Way back in 1983 I stumbled across Granta magazine in a bookshop in Newcastle. My utopian dream of one day owning a bookshop is modelled on this shop. It had a café in the basement, rare in those days, that served stottie cakes filled with dates and cream cheese and two floors of books above. My fantasy bookshop would have the café and the books but would also sell wool and haberdashery: that I have never stumbled across a retail outlet offering this mix puzzles me still. Back to Granta; this was the Best of Young British Novelists edition filled with examples of work from the twenty brightest young things on the British literary scene. Ten of them of accompanied me through my adult life. Looking at the previous publications page of THE NOISE OF TIME takes me to the public library in Nottingham where I borrowed FLAUBERT’S PARROT, to sailing round the Peloponnese accompanied by THE PORCUPINE, all history books have the subtitle in 9½ Chapters as far as I am concerned. In my mind’s eye I can see all the covers, one of the downsides of the Kindle that the cover no longer accompanies you everywhere you go. At the start of every Julian Barnes novel is the slight fear that this one might not be as wonderful as the others or, worse, sink into formula. So far that has never happened.
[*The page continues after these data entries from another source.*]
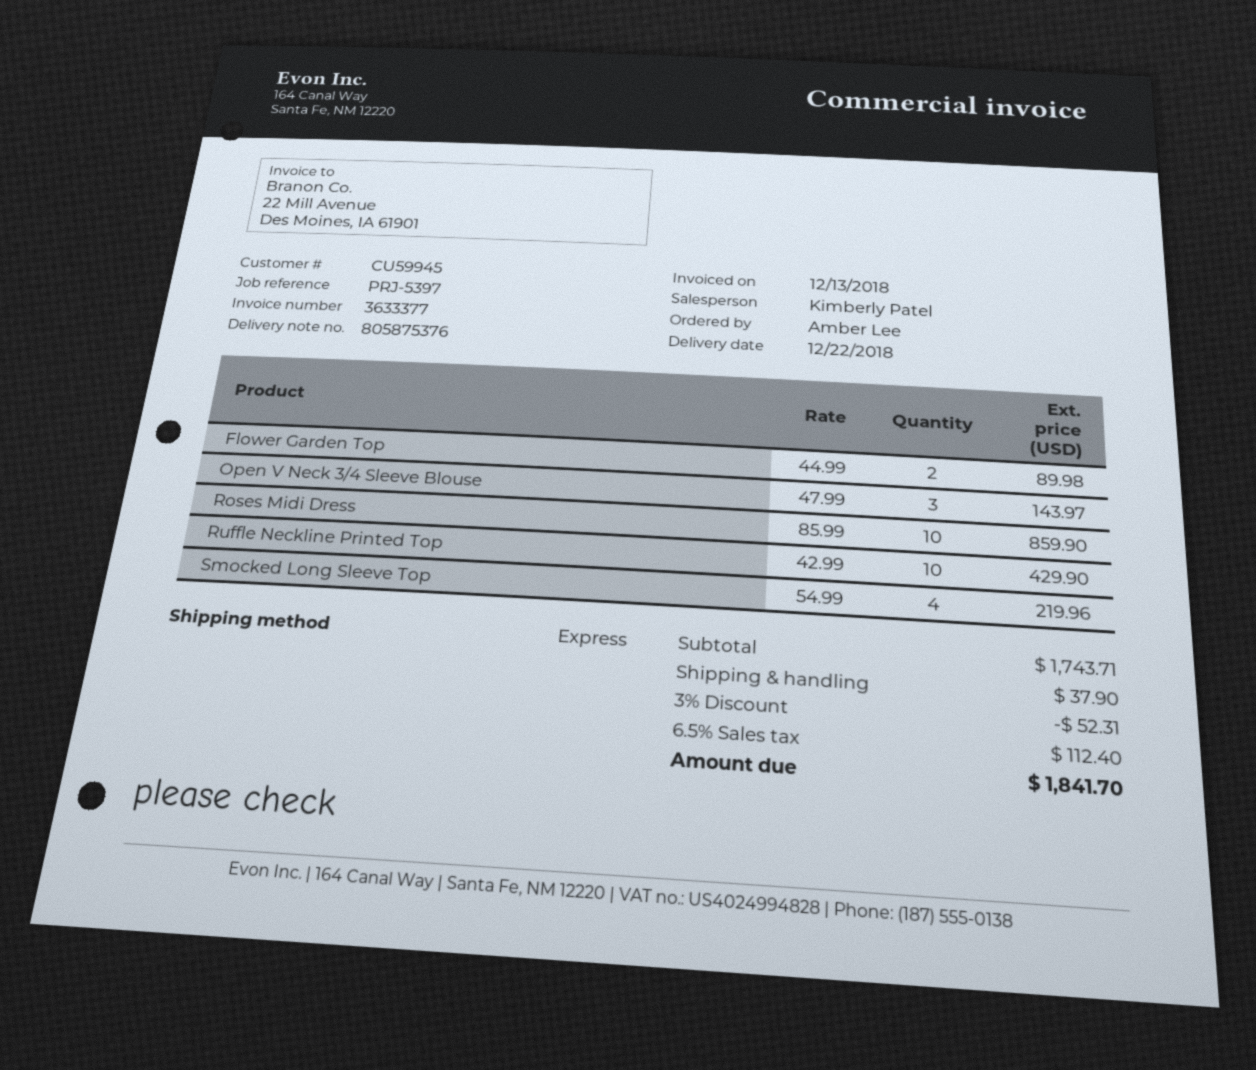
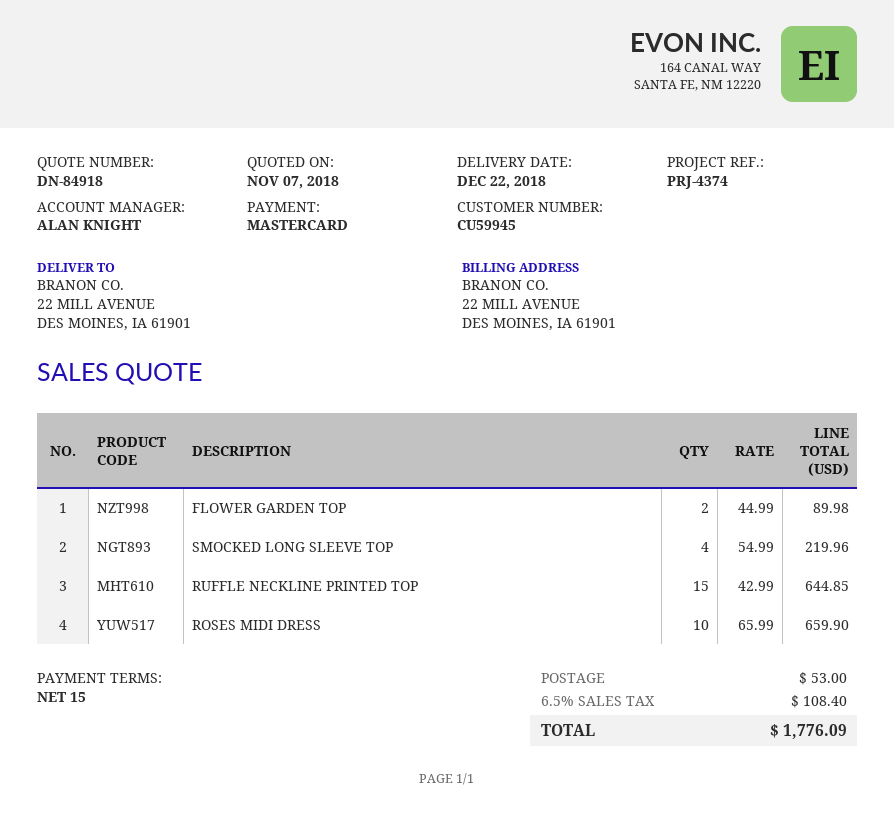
reference: PRJ-5397 -> PRJ-4374
sales rep: Kimberly Patel -> ALAN KNIGHT
Open V Neck 3/4 Sleeve Blouse: 3 x 47.99 = 143.97 -> none
Roses Midi Dress: 10 x 85.99 = 859.90 -> 10 x 65.99 = 659.90
Ruffle Neckline Printed Top: 10 x 42.99 = 429.90 -> 15 x 42.99 = 644.85
discount: 3% = 52.31 -> none
shipping: 37.90 -> 53.00
tax: 6.5% = 112.40 -> 6.5% = 108.40
total: 1841.70 -> 1776.09

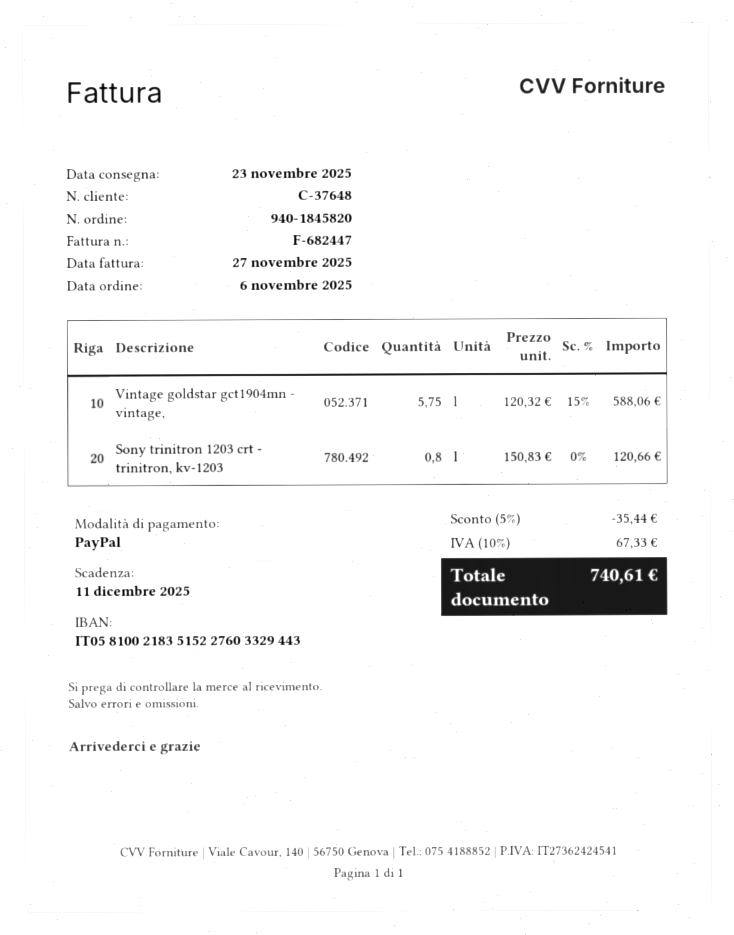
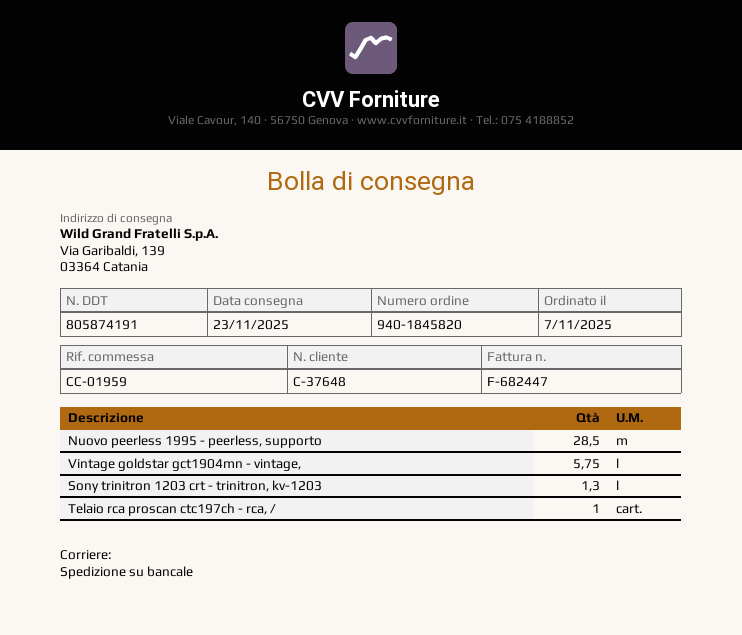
order date: 2025-11-06 -> 2025-11-07
Sony trinitron 1203 crt - trinitron, kv-1203: 0.8 -> 1.3
Nuovo peerless 1995 - peerless, supporto: none -> 28.5
Telaio rca proscan ctc197ch - rca, /: none -> 1

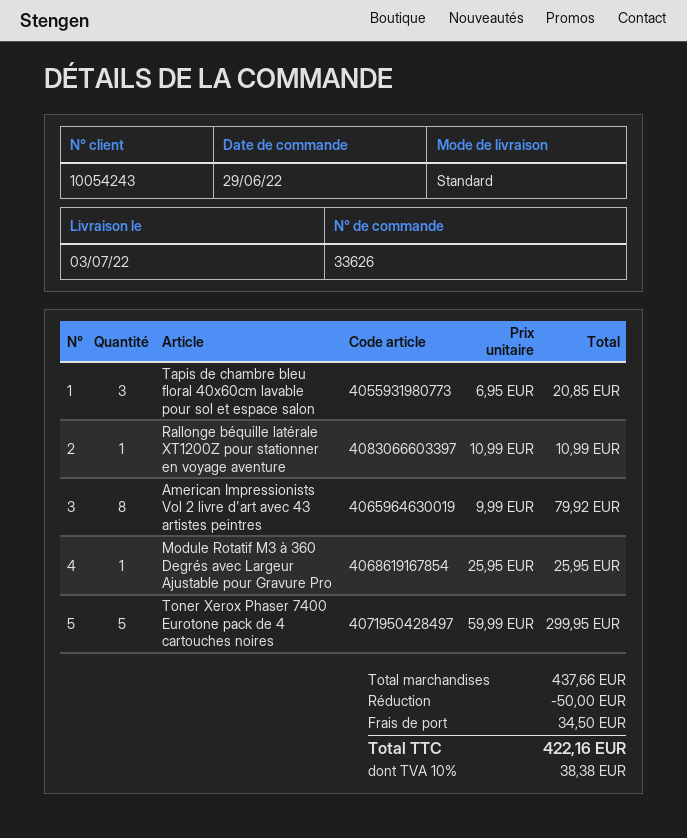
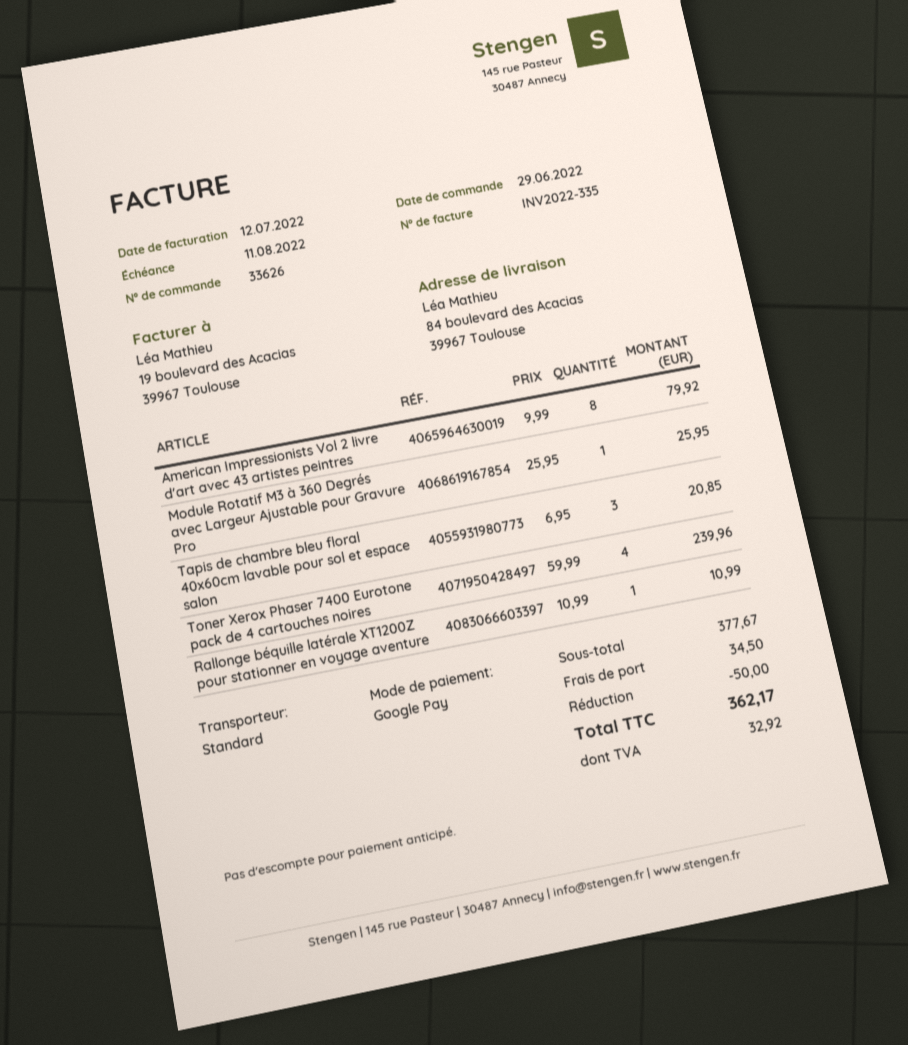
Toner Xerox Phaser 7400 Eurotone pack de 4 cartouches noires: 5 x 59.99 = 299.95 -> 4 x 59.99 = 239.96
subtotal: 437.66 -> 377.67
tax: 38.38 -> 32.92
total: 422.16 -> 362.17

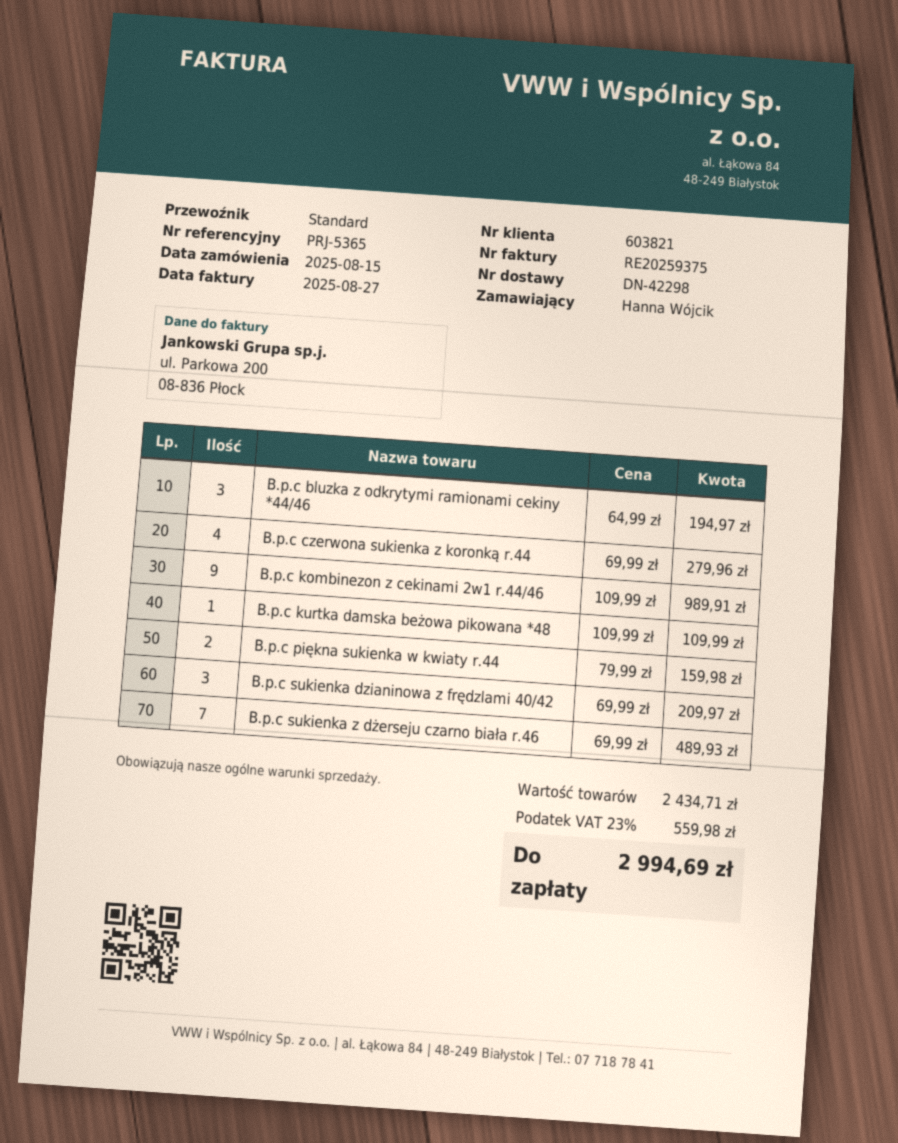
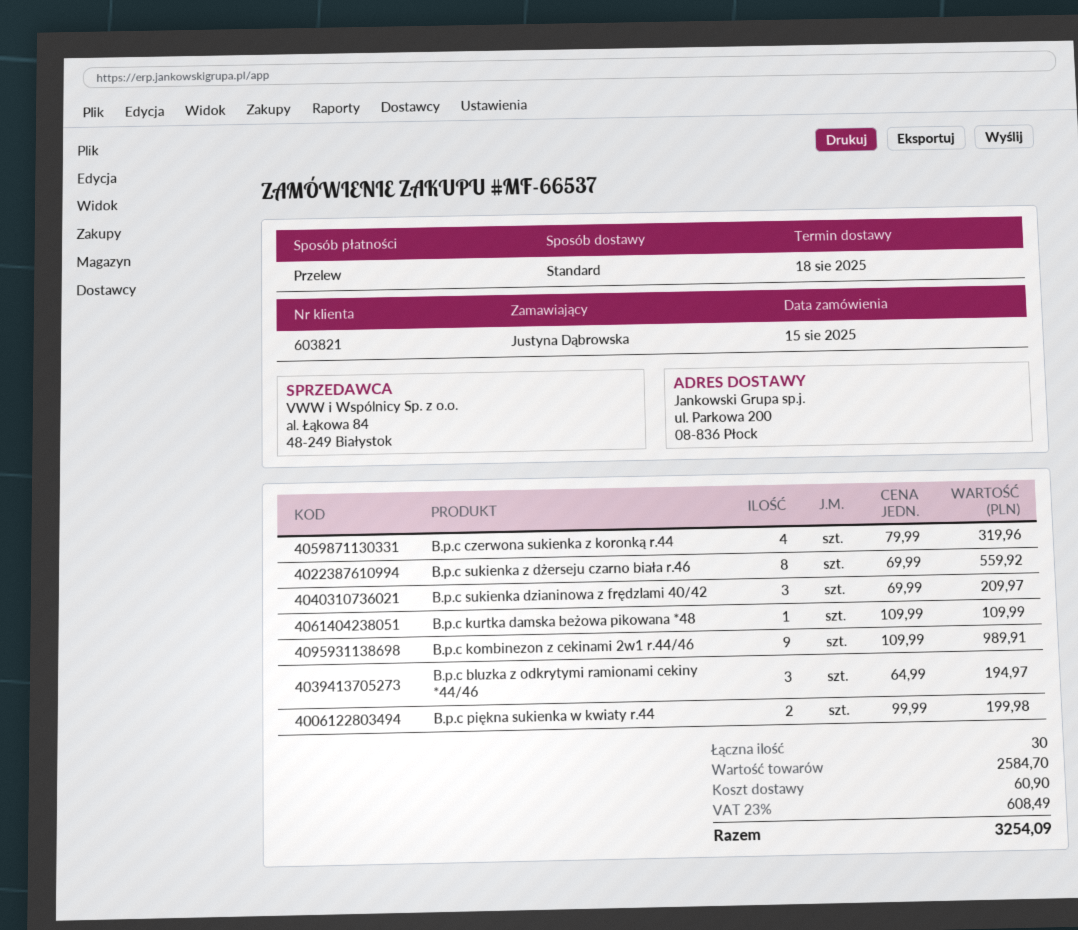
ordered by: Hanna Wójcik -> Justyna Dąbrowska
B.p.c czerwona sukienka z koronką r.44: 4 x 69.99 = 279.96 -> 4 x 79.99 = 319.96
B.p.c piękna sukienka w kwiaty r.44: 2 x 79.99 = 159.98 -> 2 x 99.99 = 199.98
B.p.c sukienka z dżerseju czarno biała r.46: 7 x 69.99 = 489.93 -> 8 x 69.99 = 559.92
subtotal: 2434.71 -> 2584.70
shipping: none -> 60.90
tax: 23% = 559.98 -> 23% = 608.49
total: 2994.69 -> 3254.09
THE NOISE OF TIME starts with a man standing by a lift waiting to be taken away for questioning. He has chosen to stand and wait rather than be ripped from his bed in the night to avoid distressing his wife and children. Our hero is Shostakovich, the twentieth century Russian composer, whose professional life coincided with the Soviet era. We meet him on three occasions, shortly after his Opera was mocked and vilified by Stalin, attending a conference in New York and finally being chauffeur driven round the streets of Moscow. His ongoing conversation with Power is the central theme. Should he stand by his convictions and face the political music or bow to the demands of a fickle and vengeful regime? Fear dominates his life, even when Stalin is dead and the years of harshest control appear to be over, Power always makes it clear what it requires him to do and the consequences of non-compliance.
Julian Barnes has still not written a book that disappoints me. So realistic was portrayal of Shostakovich that at times I wondered if Mr Barnes had strayed from fiction and into history, so much so that at the end of the book I googled to find out what I had read was fact or fiction. Fiction it is but the sense of fear that seeped into every aspect of life under Soviet rule feels very real. My only sorrow is that the pages I turned were electronic and so I missed the company of the rather fine cover.
I was sent a PRC by NetGalley in return for an honest review.